══ MATERIAL SUPPLIED
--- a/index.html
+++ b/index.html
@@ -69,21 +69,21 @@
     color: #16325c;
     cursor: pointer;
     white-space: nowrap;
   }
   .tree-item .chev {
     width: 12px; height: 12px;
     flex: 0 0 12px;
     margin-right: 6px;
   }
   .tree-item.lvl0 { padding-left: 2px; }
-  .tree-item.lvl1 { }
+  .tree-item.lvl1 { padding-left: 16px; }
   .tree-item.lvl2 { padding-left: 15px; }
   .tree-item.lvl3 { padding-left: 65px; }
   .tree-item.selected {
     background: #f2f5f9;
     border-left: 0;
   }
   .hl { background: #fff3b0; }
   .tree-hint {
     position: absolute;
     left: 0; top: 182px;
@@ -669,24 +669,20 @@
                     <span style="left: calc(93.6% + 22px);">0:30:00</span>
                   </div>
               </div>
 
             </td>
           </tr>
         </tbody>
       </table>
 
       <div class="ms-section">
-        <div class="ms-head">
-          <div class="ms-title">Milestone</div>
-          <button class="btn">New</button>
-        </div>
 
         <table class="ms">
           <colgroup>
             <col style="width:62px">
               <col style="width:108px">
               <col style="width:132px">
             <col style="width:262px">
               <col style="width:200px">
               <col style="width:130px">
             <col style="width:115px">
════
══ MATERIAL SUPPLIED
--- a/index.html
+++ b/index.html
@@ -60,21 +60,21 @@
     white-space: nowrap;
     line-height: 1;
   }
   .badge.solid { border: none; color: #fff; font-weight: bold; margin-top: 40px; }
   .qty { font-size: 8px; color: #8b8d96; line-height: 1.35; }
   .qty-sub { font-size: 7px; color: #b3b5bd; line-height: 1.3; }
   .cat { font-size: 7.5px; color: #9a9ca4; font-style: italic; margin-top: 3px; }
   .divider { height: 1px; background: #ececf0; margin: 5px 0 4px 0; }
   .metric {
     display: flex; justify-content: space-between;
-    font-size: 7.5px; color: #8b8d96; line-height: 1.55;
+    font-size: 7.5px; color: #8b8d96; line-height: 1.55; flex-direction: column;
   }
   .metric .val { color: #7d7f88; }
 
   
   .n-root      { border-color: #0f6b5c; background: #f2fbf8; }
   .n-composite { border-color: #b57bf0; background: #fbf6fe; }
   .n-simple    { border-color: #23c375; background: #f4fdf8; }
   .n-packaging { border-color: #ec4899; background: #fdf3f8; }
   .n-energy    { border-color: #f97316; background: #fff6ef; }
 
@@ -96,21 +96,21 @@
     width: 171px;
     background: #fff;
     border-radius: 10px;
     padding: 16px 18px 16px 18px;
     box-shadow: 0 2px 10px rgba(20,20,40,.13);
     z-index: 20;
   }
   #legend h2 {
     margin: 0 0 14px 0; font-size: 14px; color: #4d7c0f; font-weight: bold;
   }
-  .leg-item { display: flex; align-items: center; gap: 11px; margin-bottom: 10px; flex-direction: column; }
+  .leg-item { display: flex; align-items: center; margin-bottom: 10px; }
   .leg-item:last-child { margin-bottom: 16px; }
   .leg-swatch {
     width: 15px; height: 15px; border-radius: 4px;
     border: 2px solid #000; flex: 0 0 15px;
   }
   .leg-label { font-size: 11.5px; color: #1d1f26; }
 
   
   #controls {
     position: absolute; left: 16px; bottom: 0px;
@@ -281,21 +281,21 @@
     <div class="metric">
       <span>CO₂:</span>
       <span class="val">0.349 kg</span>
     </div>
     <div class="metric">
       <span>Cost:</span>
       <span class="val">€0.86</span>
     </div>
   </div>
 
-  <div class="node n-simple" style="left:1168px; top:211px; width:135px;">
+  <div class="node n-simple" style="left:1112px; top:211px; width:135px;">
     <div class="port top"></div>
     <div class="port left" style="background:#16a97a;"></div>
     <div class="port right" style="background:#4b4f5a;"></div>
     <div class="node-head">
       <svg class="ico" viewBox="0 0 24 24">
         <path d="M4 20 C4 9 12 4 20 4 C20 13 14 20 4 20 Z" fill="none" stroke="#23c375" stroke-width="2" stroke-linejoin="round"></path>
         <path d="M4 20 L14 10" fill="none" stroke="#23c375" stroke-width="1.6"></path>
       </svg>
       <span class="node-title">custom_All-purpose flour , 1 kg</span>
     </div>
════
══ MATERIAL SUPPLIED
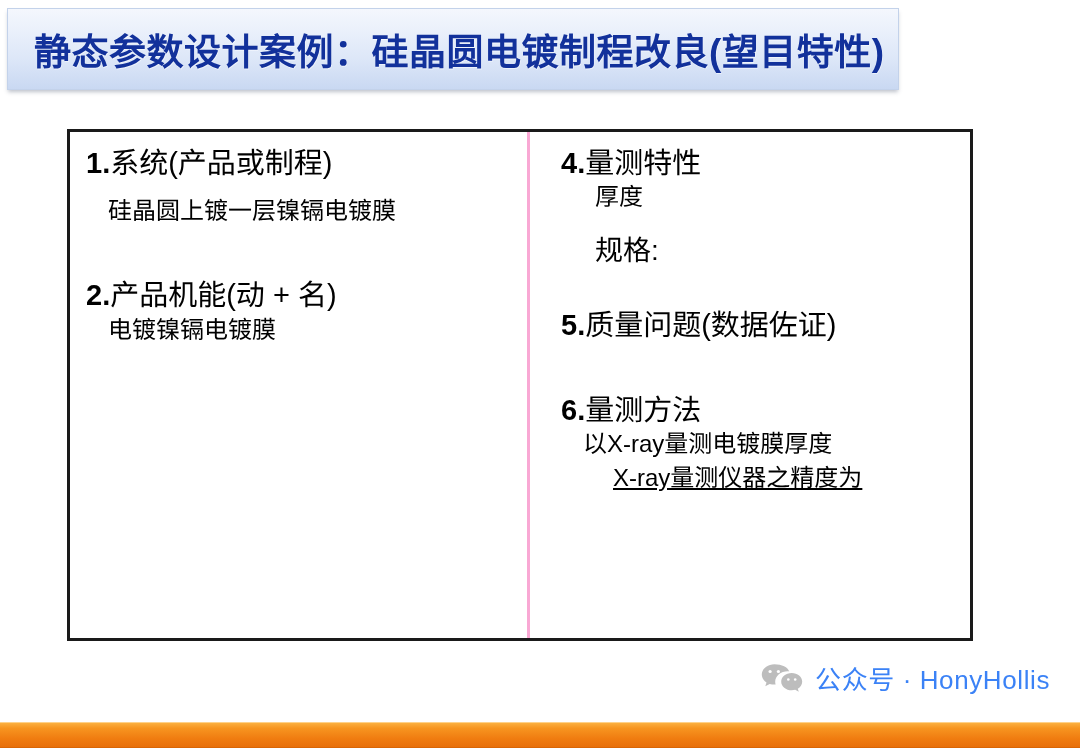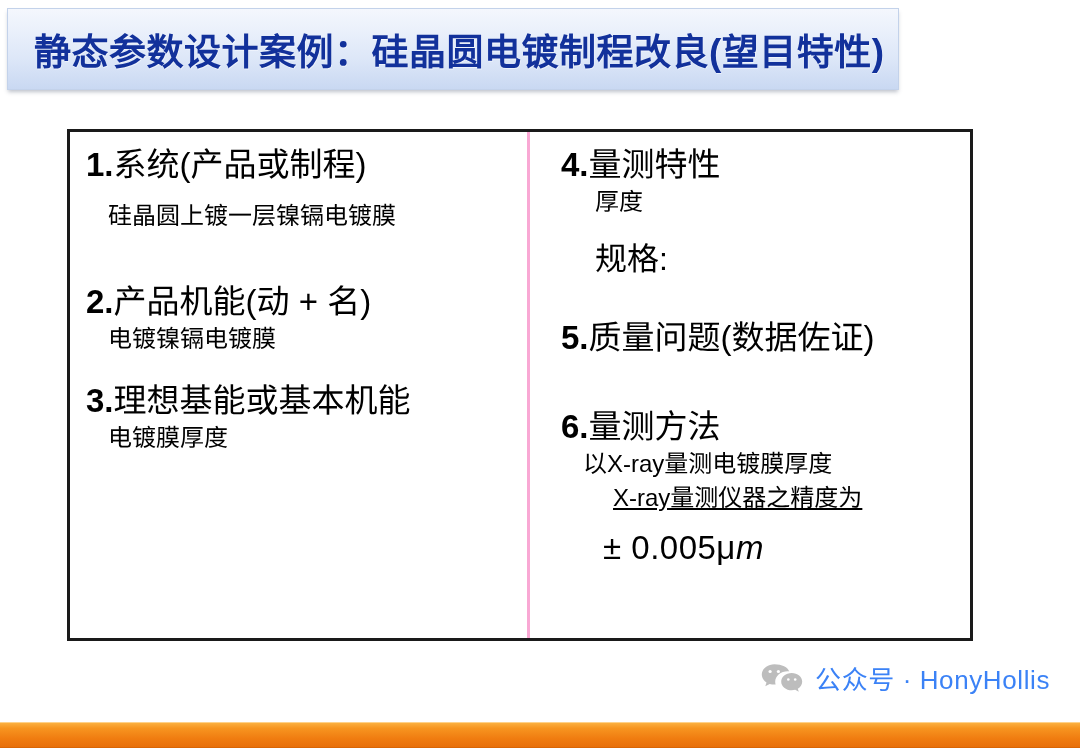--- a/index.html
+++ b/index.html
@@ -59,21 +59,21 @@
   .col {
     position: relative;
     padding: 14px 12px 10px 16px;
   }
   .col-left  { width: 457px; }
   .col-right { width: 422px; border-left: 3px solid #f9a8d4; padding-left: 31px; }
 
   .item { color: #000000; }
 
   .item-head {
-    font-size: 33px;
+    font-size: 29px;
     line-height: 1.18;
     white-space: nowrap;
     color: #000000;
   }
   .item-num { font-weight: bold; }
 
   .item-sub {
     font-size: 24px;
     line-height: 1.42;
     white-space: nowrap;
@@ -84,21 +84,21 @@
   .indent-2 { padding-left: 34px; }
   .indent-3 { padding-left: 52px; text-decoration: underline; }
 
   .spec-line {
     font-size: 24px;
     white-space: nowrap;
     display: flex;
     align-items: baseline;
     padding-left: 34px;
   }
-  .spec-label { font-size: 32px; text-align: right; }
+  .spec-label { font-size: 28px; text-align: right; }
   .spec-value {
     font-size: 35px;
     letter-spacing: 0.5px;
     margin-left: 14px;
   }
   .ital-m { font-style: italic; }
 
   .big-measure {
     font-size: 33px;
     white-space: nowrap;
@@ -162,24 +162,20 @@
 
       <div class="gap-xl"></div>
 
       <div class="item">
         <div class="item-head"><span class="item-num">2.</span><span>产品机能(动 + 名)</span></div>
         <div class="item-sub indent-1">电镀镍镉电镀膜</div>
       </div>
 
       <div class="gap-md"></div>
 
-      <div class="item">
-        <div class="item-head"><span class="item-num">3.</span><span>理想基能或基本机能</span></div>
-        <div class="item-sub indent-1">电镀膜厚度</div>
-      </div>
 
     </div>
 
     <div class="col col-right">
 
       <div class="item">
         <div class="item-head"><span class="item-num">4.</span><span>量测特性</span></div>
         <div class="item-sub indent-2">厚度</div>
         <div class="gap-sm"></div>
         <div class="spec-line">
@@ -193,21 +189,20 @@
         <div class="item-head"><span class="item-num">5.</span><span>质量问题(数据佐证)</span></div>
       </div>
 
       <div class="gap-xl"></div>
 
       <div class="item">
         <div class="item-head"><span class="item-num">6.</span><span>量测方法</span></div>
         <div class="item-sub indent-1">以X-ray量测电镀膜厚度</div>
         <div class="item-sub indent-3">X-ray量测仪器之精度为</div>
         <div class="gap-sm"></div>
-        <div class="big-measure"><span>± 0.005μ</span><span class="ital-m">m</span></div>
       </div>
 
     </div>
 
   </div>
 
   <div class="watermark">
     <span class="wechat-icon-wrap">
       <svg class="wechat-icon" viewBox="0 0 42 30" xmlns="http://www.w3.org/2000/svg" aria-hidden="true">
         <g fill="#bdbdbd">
════
EXERCISE BRIEF =>
Among the lines of the material above, find those with the word "none". Copy each one.

RESULT OF THE TASK =>
   .badge.solid { border: none; color: #fff; font-weight: bold; margin-top: 40px; }
         <path d="M4 20 C4 9 12 4 20 4 C20 13 14 20 4 20 Z" fill="none" stroke="#23c375" stroke-width="2" stroke-linejoin="round"></path>
         <path d="M4 20 L14 10" fill="none" stroke="#23c375" stroke-width="1.6"></path>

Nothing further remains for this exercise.